Even if phone books become technologically obsolete, they’ll continue to live on as long as advertisers are willing to pay for placement in them. Not only will the vast majority of consumers have to stop using phone books in favor of web and mobile tools, but small businesses will have to figure out how to measure the ROI of their phone book investments in order for phone books to stop being profitable enough to print.

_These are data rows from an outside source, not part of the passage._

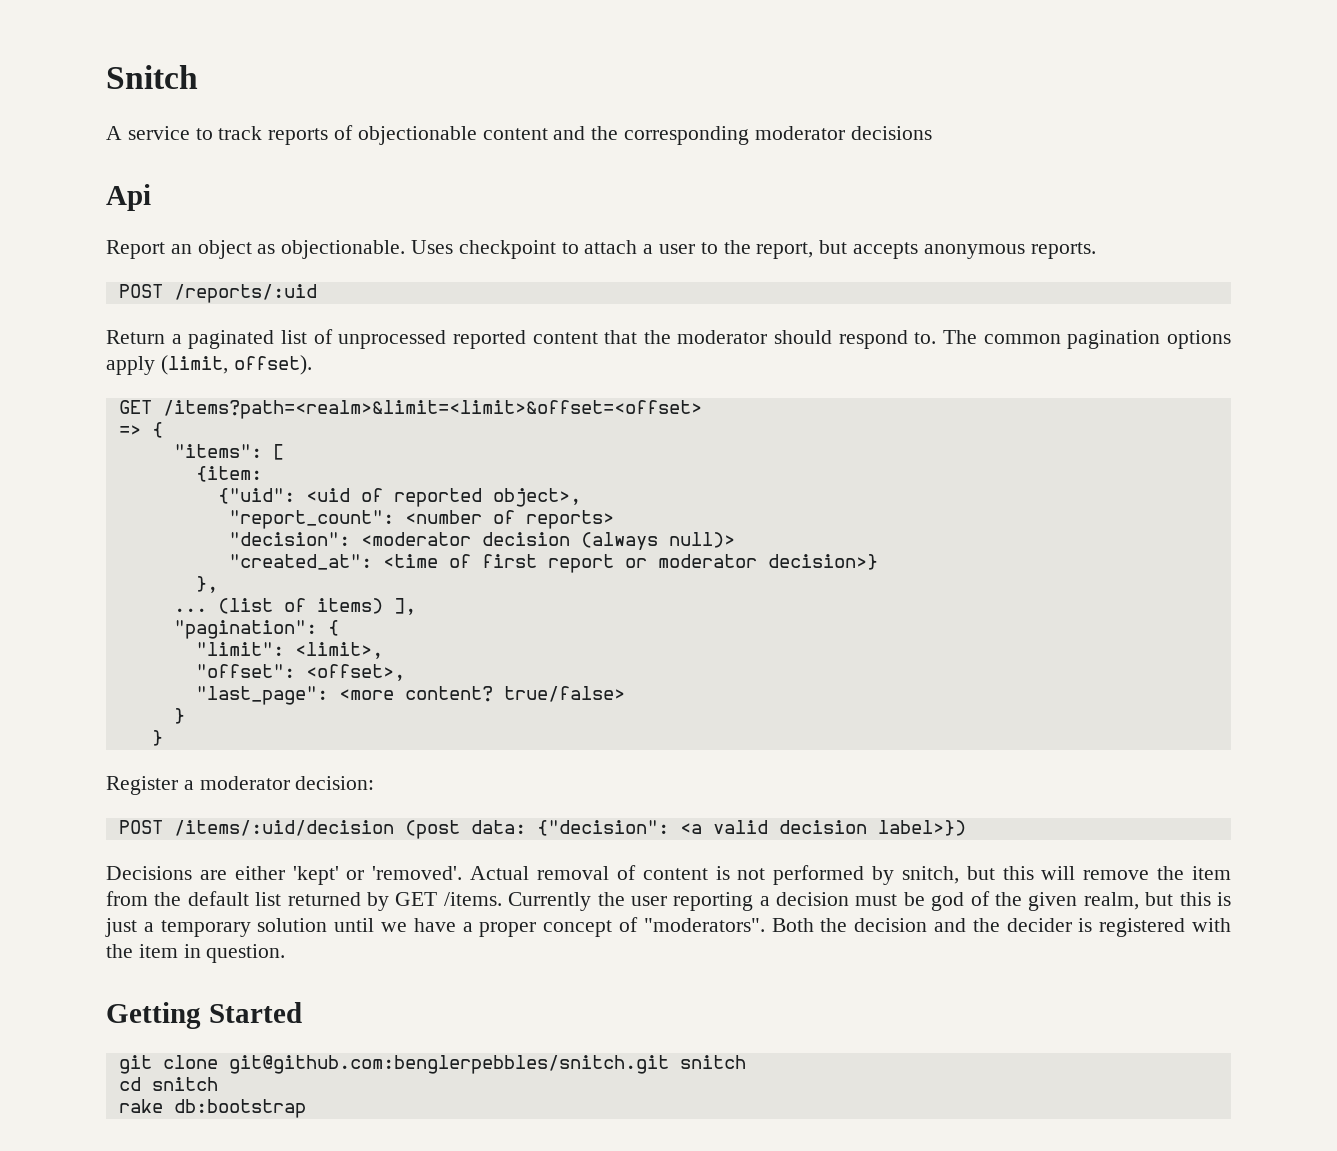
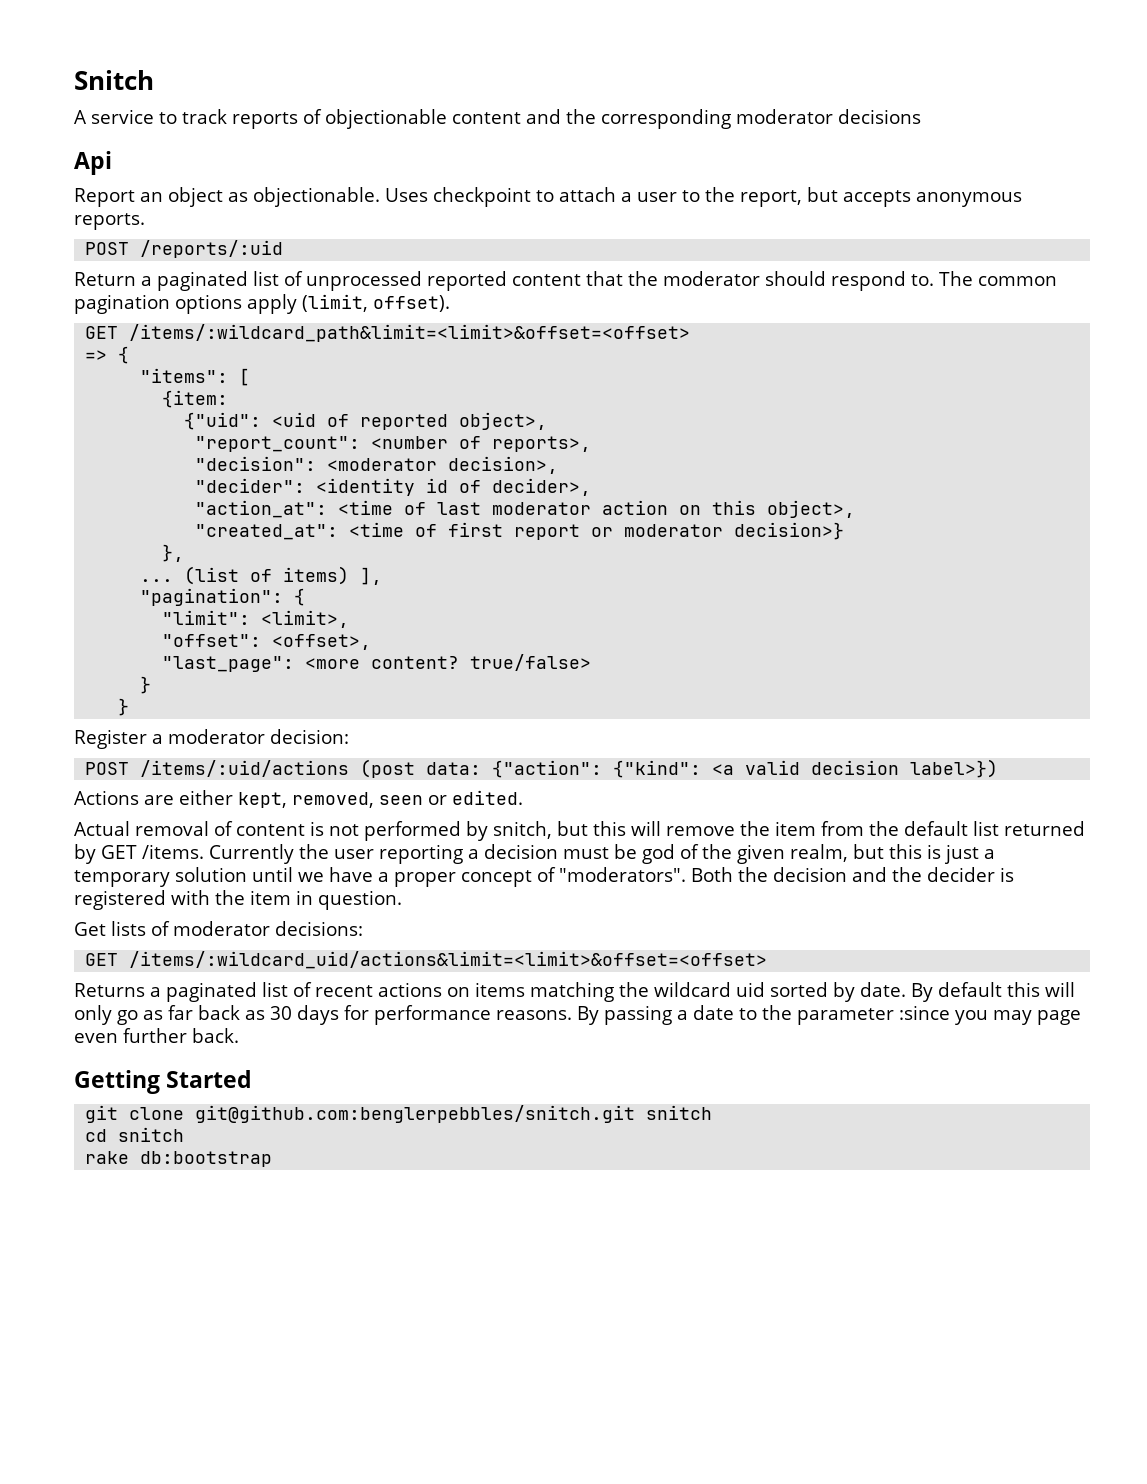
[162,400,702,419] /items?path=<realm>&limit=<limit>&offset=<offset> -> [129,324,691,342] /items/:wildcard_path&limit=<limit>&offset=<offset>
[525,510,614,529] reports> -> [492,436,592,452] reports>,
[481,532,735,550] decision (always null)> -> [448,456,559,474] [195,478,592,496] [195,500,856,518] decision>, // "decider": <identity id of decider>, // "action_at": <time of last moderator action on this object>,
[173,820,394,836] /items/:uid/decision -> [140,760,350,777] /items/:uid/actions
[536,820,669,836] {"decision": -> [492,760,702,778] {"action": {"kind":
[106,866,192,880] Decisions -> [74,790,139,805] Actions
[292,866,463,885] 'kept' or 'removed'. -> [238,790,523,808] kept, removed, seen or edited. //
(286, 953) none -> [74,921,363,936] [85,951,768,969] [74,982,1075,1002] [74,1005,1081,1025] [74,1028,239,1043] // Get lists of moderator decisions: // GET /items/:wildcard_uid/actions&limit=<limit>&offset=<offset> // Returns a paginated list of recent actions on items matching the wildcard uid sorted by date. By default this will only go as far back as 30 days for performance reasons. By passing a date to the parameter :since you may page even further back.

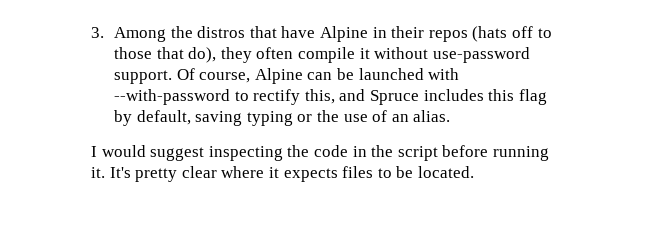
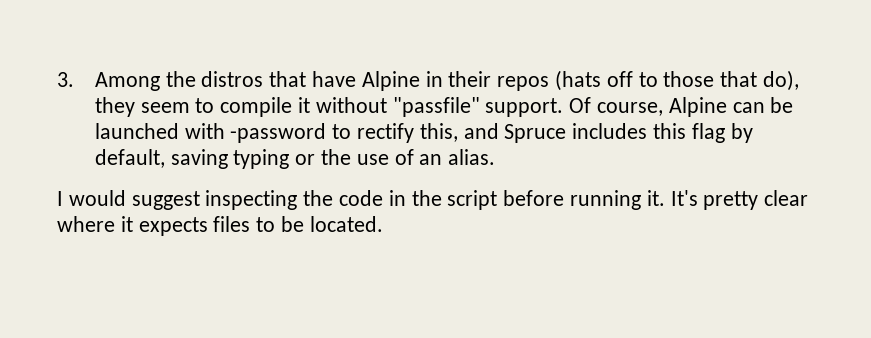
[256,47,294,59] often -> [140,98,215,113] seem to
[432,47,530,63] use-password -> [392,97,480,117] "passfile"
[114,89,231,105] --with-password -> [230,123,327,143] -password

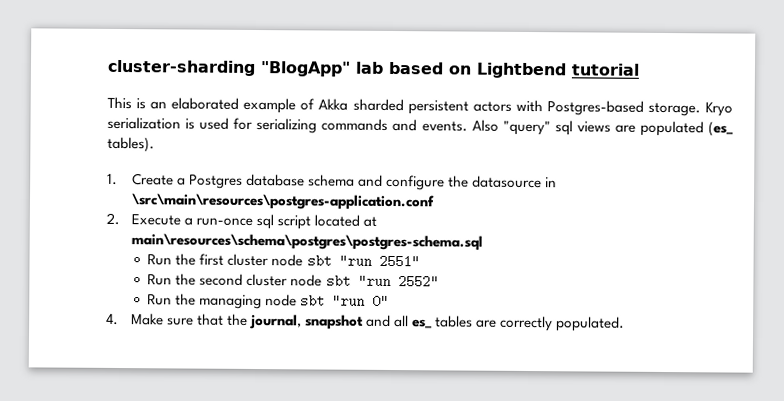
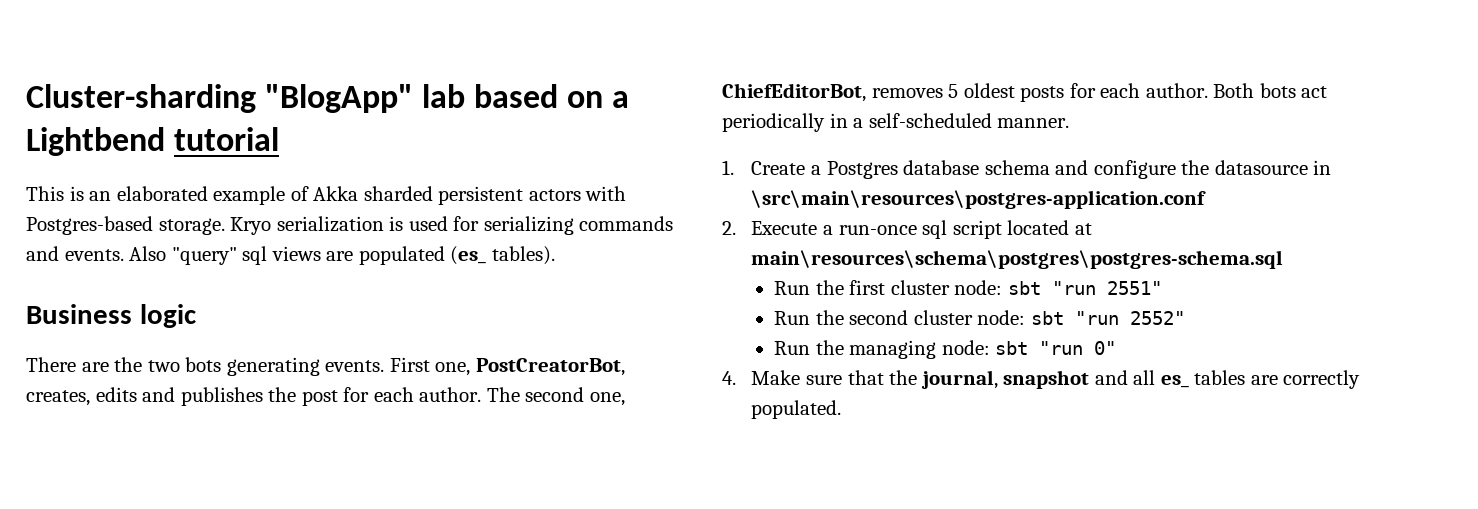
[107,59,256,76] cluster-sharding -> [26,84,256,113] Cluster-sharding
(471, 70) none -> [612,91,630,108] a
(155, 144) none -> [26,304,196,328] [26,357,625,376] [26,387,625,406] [722,83,1328,102] [722,113,1070,132] // Business logic // There are the two bots generating events. First one, PostCreatorBot, creates, edits and publishes the post for each author. The second one, ChiefEditorBot, removes 5 oldest posts for each author. Both bots act periodically in a self-scheduled manner.
[271,254,304,267] node -> [954,280,1003,295] node:
[290,274,323,287] node -> [977,310,1026,325] node:
[265,294,298,307] node -> [941,340,990,355] node:

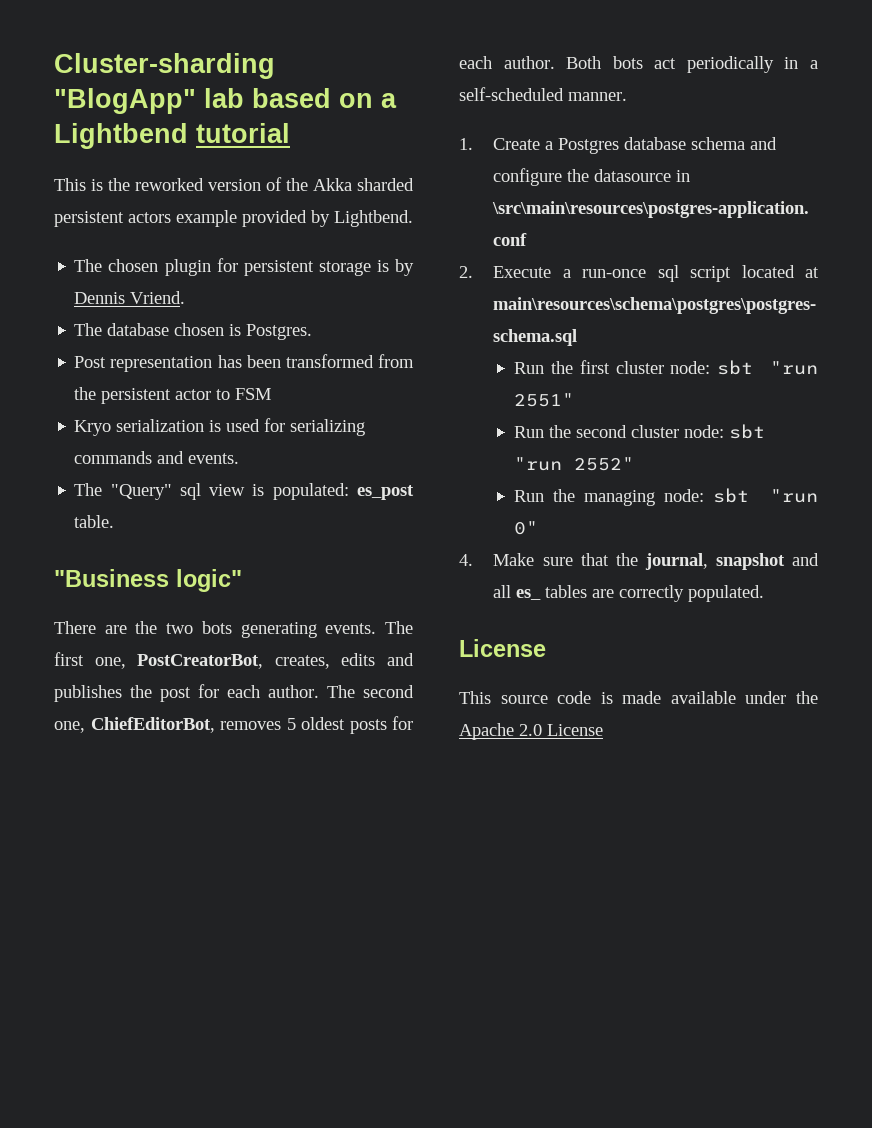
[89,186,627,205] [26,216,225,235] an elaborated example of Akka sharded persistent actors with Postgres-based storage. -> [108,177,414,191] [54,210,413,227] [74,258,414,276] [74,291,186,304] [74,323,313,340] [74,354,414,372] [74,387,272,404] the reworked version of the Akka sharded persistent actors example provided by Lightbend. // The chosen plugin for persistent storage is by Dennis Vriend. // The database chosen is Postgres. // Post representation has been transformed from the persistent actor to FSM //
[129,246,555,265] [26,304,196,328] Also "query" sql views are populated (es_ tables). // Business logic -> [74,483,414,500] [74,515,115,528] [54,569,242,592] // The "Query" sql view is populated: es_post table. // "Business logic"
[389,357,430,372] First -> [385,621,414,634] [54,652,84,666] The first
(842, 409) none -> [459,639,546,657] [459,691,818,704] [459,723,603,740] // License // This source code is made available under the Apache 2.0 License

So when will we actually see the death of the phone book? It may not be until we run out of trees. In the meantime, cities like Seattle are taking steps to crackdown on the amount of phone books delivered each year. Not only does Seattle impose a $0.14 fee for every book delivered but also fines the yellow page publishers $125 for delivering phone books to people who have opted out of receiving them. Read the full story here to see what else Seattle is doing to crackdown on phone book deliveries.

  • Jennifer

    I have to say that I love this blog post. Whenever I receive phone books, they go straight in the trash. Not only is it a waste of trees, but it’s a waste of marketing dollars. I would never advise any of my clients to advertise in direct mail or the phone book. Facebook, Twitter, YouTube, Yelp, etc are where it’s at. This is the present and the future and I say RIP to the phonebook.

  • Allison Canty

    Thanks for the comment Jennifer! You’re not alone with throwing them straight into the trash, we polled our fans on Facebook and most said they toss or recycle them. Either way, what a waste!

  • M. Rad.

    It depends on what business you are in and what you are shopping for. For homeowner services, for example, the printed media–not just yellow pages but also the newsprint advertisers–are still the best source. Googling for a tree surgeon or a plumber yields quite unsatisfactory results. Finding 6 cubic yards of topsoil online is well nigh impossible. So truly local advertising media are not going obsolete any time soon.

    That said, the yellow pages are no longer the definitive resource they once were. I no longer feel a need to keep last year’s copy in the trunk of my car. And I cannot for the life of me see why they can’t be published as a PDF on CD, at least as an option for those who ask. I would use the yellow pages more if I had a copy on my laptop.

  • Allison Canty

    Agreed! I think that more people would use them if they came in a better format like a PDF and not the big, clunky form they come in now.

  • Jeff S.

    You people that want to kill phonebooks, have no idea about the facts. You live in your own little bubbles and can’t or won’t acknowledge the facts. Yes the Internet has gained traction in the big metropolitan areas. There is only one city in the country where Internet usage for products or services gets more hits than print YP. That would be Austin, Texas. Also, what about how many job in the industry and that supply the industry, would be lost at a time when we can least afford it! I think all of you would be heart broken if your industry you love was facing cheerleaders, who hoped you die. And one last thing to you pathetic low brows. What about small businesses who do track where their dollars are coming from or when towers and power is out and a print book has escape routes for hurricanes or any disasters. What about our Baby Boomers and Seniors who depend on these directories for many services. And, especially for you ( The straight to the trash lady). Have you ever heard of recycling them. They put off less greenhouse gases than cell phones, smart phones and computers. God help this country! You narcissists are perfect examples of the dumbing down of America. People like yourselves will ultimately bring this great country down!